What you return should be the lines from the first line of the records below through the line holding "border: none;", unchanged.

DATA PROVIDED below:

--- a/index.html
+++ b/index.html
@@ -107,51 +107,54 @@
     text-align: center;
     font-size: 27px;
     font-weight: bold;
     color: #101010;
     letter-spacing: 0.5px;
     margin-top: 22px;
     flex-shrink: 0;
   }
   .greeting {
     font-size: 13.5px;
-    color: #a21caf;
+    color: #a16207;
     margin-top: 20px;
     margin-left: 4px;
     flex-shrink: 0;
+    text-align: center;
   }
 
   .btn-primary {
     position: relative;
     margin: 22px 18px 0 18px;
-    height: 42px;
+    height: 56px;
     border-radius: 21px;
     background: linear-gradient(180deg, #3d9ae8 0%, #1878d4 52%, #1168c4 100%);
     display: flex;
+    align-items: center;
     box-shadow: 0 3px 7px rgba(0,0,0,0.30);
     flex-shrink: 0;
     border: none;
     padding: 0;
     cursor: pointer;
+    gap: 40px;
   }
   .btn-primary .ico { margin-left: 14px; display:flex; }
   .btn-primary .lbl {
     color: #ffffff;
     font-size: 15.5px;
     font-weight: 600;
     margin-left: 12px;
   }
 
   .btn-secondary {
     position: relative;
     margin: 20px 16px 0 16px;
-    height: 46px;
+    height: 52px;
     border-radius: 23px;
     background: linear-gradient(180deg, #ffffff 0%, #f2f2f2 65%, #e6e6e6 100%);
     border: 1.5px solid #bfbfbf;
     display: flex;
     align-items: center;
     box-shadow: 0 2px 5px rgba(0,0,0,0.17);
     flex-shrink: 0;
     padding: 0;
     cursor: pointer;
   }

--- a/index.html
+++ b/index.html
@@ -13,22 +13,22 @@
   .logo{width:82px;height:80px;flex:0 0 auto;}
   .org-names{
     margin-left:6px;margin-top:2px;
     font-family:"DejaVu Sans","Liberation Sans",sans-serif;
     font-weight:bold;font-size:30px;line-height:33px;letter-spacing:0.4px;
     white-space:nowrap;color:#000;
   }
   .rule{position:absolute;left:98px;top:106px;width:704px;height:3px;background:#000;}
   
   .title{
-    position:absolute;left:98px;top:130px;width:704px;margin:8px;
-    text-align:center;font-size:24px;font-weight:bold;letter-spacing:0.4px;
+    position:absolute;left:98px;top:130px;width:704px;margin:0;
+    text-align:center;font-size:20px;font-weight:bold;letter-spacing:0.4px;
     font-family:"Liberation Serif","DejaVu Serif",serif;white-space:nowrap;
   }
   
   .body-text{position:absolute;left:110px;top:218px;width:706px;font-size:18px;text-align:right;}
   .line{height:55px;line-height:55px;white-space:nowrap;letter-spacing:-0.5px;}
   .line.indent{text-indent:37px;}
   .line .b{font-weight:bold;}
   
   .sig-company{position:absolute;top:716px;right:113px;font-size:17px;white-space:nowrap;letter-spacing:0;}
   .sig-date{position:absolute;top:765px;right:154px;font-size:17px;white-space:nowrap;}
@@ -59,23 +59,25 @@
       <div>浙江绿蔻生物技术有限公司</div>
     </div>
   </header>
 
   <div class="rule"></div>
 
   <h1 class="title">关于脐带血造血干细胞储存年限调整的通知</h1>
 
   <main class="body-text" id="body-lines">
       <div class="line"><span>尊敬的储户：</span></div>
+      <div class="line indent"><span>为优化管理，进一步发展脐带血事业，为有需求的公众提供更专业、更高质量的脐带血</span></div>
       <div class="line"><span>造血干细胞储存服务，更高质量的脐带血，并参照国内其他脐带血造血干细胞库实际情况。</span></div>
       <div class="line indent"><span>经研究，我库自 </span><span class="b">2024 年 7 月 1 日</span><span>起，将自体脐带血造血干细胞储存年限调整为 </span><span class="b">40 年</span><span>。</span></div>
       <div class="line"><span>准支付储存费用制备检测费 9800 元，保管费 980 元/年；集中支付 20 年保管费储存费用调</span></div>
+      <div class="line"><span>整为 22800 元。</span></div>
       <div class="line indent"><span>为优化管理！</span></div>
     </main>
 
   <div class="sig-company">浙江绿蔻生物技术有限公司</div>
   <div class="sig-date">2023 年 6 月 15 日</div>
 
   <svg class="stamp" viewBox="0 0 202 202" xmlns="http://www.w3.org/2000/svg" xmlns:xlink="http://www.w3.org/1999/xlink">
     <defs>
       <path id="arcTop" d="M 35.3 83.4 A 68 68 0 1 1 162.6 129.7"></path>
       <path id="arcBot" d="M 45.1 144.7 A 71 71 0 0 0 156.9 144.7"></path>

End of DATA PROVIDED.

PROBLEM SOLUTION >>
--- a/index.html
+++ b/index.html
@@ -107,51 +107,54 @@
     text-align: center;
     font-size: 27px;
     font-weight: bold;
     color: #101010;
     letter-spacing: 0.5px;
     margin-top: 22px;
     flex-shrink: 0;
   }
   .greeting {
     font-size: 13.5px;
-    color: #a21caf;
+    color: #a16207;
     margin-top: 20px;
     margin-left: 4px;
     flex-shrink: 0;
+    text-align: center;
   }
 
   .btn-primary {
     position: relative;
     margin: 22px 18px 0 18px;
-    height: 42px;
+    height: 56px;
     border-radius: 21px;
     background: linear-gradient(180deg, #3d9ae8 0%, #1878d4 52%, #1168c4 100%);
     display: flex;
+    align-items: center;
     box-shadow: 0 3px 7px rgba(0,0,0,0.30);
     flex-shrink: 0;
     border: none;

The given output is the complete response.